Y cuando eso sucede, poco se puede hacer para impedirlo.
Estoy diciendo que se deja de querer.
Afortunadamente no siempre, pero se puede dejar de querer.
Creer que el amor verdadero es eterno es vivir encadenado al engaño infantil de que puedo reproducir, en lo cotidiano, aquel vínculo que alguna vez tuve, real o fantaseado: el amor de mi madre. Un amor infinito, incondicional y eterno.Dice Jacques Lacan que es éste el vínculo que inconscientemente buscamos reproducir, un vínculo calcado de aquél en muchos aspectos.
Deshagámonos, si es posible para siempre, de la idea del amor incólume, y asumamos con madurez lo que dice Vinicius de Moraes: " El amor es una llama que consume y consume porque es fuego, un fuego que es eterno...mientras dura".
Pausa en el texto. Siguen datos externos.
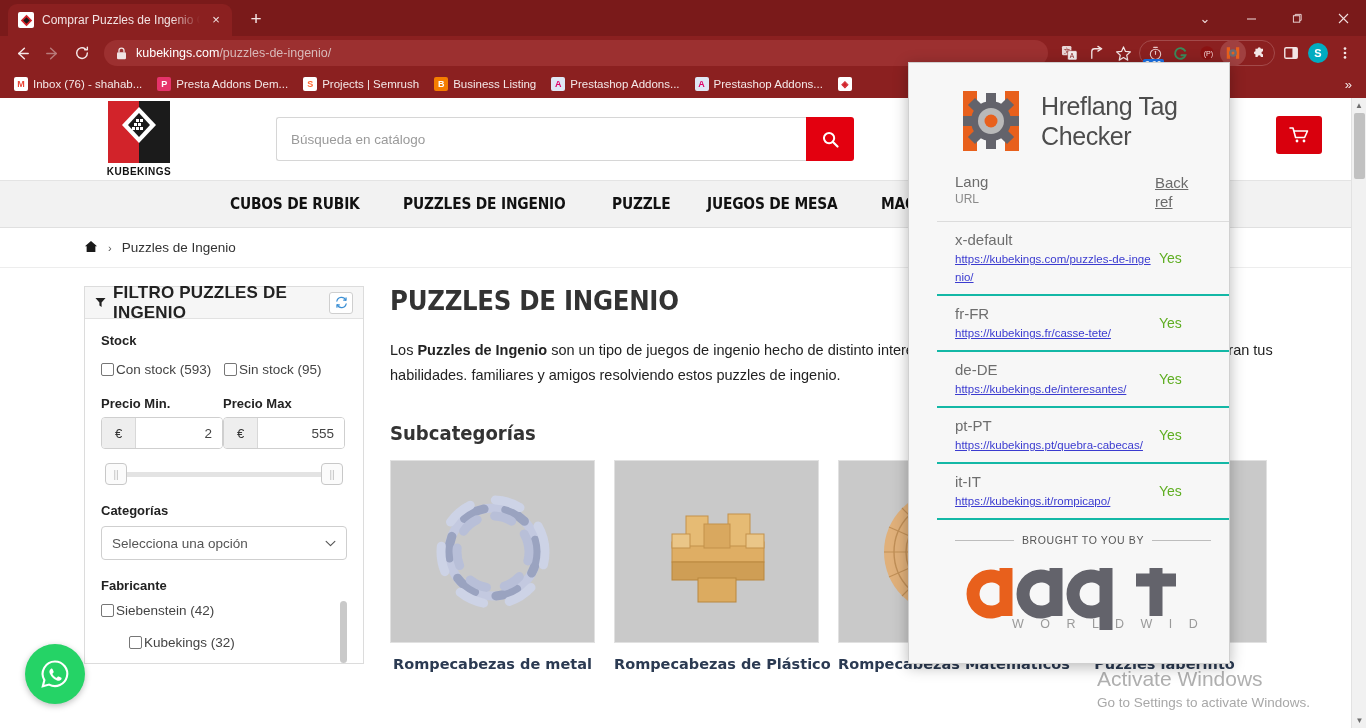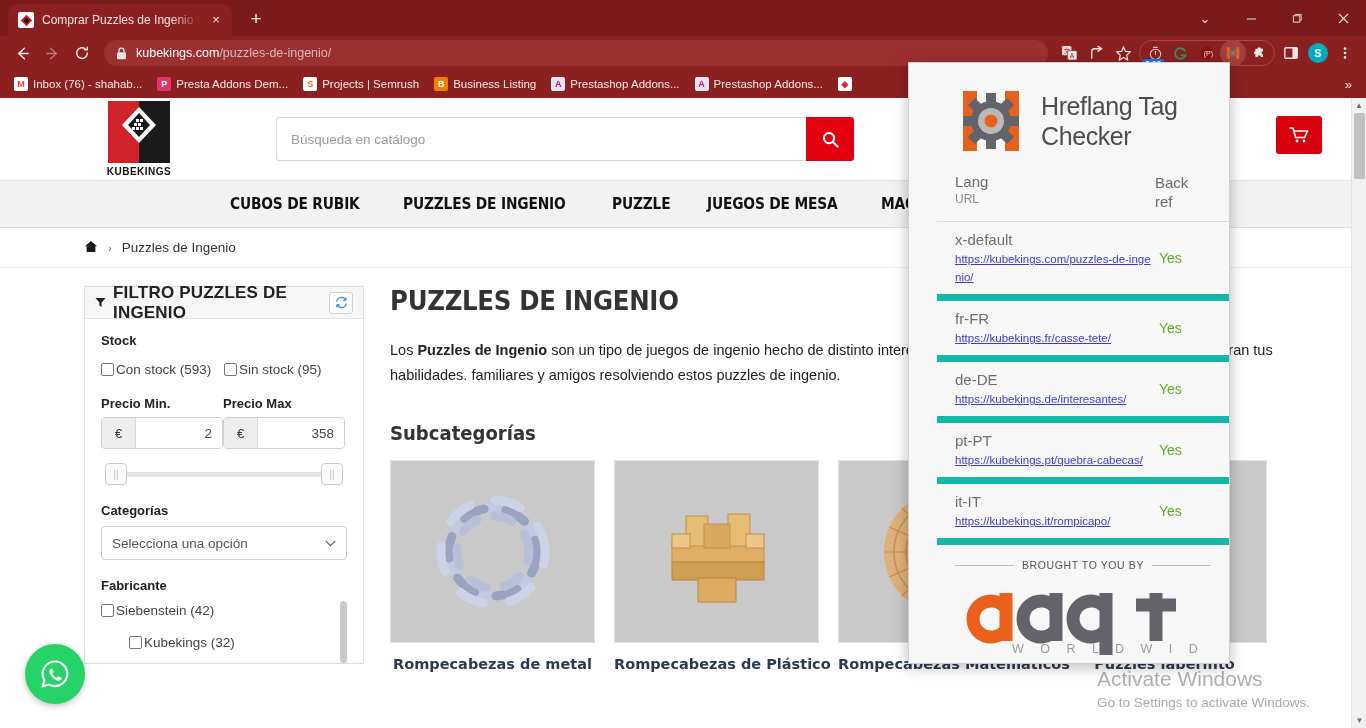--- a/index.html
+++ b/index.html
@@ -260,23 +260,23 @@
   .popup-logo { display: flex; align-items: center; padding: 22px 18px 16px 18px; gap: 14px; }
   .hl-mark { width: 72px; height: 72px; flex: 0 0 72px; }
   .hl-title { font-size: 25px; color: #4d4d4d; line-height: 30px; font-weight: 400; letter-spacing: -.4px; }
   .popup-thead {
     display: flex; padding: 0 18px 10px 18px; border-bottom: 1px solid #dcdcdc;
     align-items: flex-start;
   }
   .th-lang { flex: 1; }
   .th-main { font-size: 15px; color: #6b6b6b; }
   .th-sub { font-size: 12px; color: #8a8a8a; margin-top: 2px; }
-  .th-back { width: 56px; font-size: 15px; color: #6b6b6b; line-height: 19px; }
+  .th-back { width: 56px; font-size: 15px; color: #6b6b6b; line-height: 19px; text-decoration: underline; }
   .hl-row {
-    display: flex; padding: 9px 18px 9px 18px; border-bottom: 7px solid #14b8a6;
+    display: flex; padding: 9px 18px 9px 18px; border-bottom: 2px solid #14b8a6;
     align-items: center;
   }
   .hl-left { flex: 1; min-width: 0; padding-right: 8px; }
   .hl-lang { font-size: 15px; color: #6e6e6e; margin-bottom: 1px; }
   .hl-url { font-size: 11.5px; color: #3b3bd0; text-decoration: underline; word-break: break-all; line-height: 15px; }
   .hl-yes { width: 52px; font-size: 14px; color: #5fae22; text-align: left; }
   .popup-footer { padding: 14px 18px 10px 18px; background: #f7f7f7; }
   .brought {
     display: flex; align-items: center; gap: 8px; color: #555; font-size: 10.5px;
     letter-spacing: .6px; justify-content: center; margin-bottom: 8px;
@@ -579,21 +579,21 @@
                 <div class="price-label">Precio Min.</div>
                 <div class="price-input">
                   <span class="price-cur">€</span>
                   <span class="price-val">2</span>
                 </div>
               </div>
               <div class="price-col">
                 <div class="price-label">Precio Max</div>
                 <div class="price-input">
                   <span class="price-cur">€</span>
-                  <span class="price-val">358</span>
+                  <span class="price-val">555</span>
                 </div>
               </div>
             </div>
 
             <div class="slider">
               <div class="slider-track"></div>
               <div class="slider-handle" style="left:0;">||</div>
               <div class="slider-handle" style="right:0;">||</div>
             </div>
Se podrían dividir en tres grandes grupos:
-Las de aquellos que quieren ser queridos más de lo que son queridos, porque no les es suficiente lo que reciben.
-Las de los que quieren dejar de querer a aquel que ya no les quieren, porque les es muy doloroso.
-Y las de los que quisieran querer más a quien ya no quieren, porque todo sería más fácil.
( No sólo no podemos hacer nada para que nos quieran, sino que tampoco podemos hacer nada para dejar de querer).
Qué fácil será todo si se pudiera elevar el "quererómetro" apretando un botón y querer al otro más o menos de lo que uno lo quiere, o girar una canilla hasta conseguir equiparar el flujo de tu emoción con el mío.
Pero la realidad no es así.
La verdad es que no puedo, por mucho que me esfuerce, quererte más de lo que te quiero. No puedes, por mucho que así lo desees, quererme ni un poco más ni un poco menos de lo que me quieres.
Shopenhauer lo ilustra diciendo que se puede querer, pero no se puede querer cuanto uno quiere, ni como uno quiere no lo que uno quiere querer.
Y si no podemos esto, menos aún podríamos ayudar a otros a que algo de eso les pase.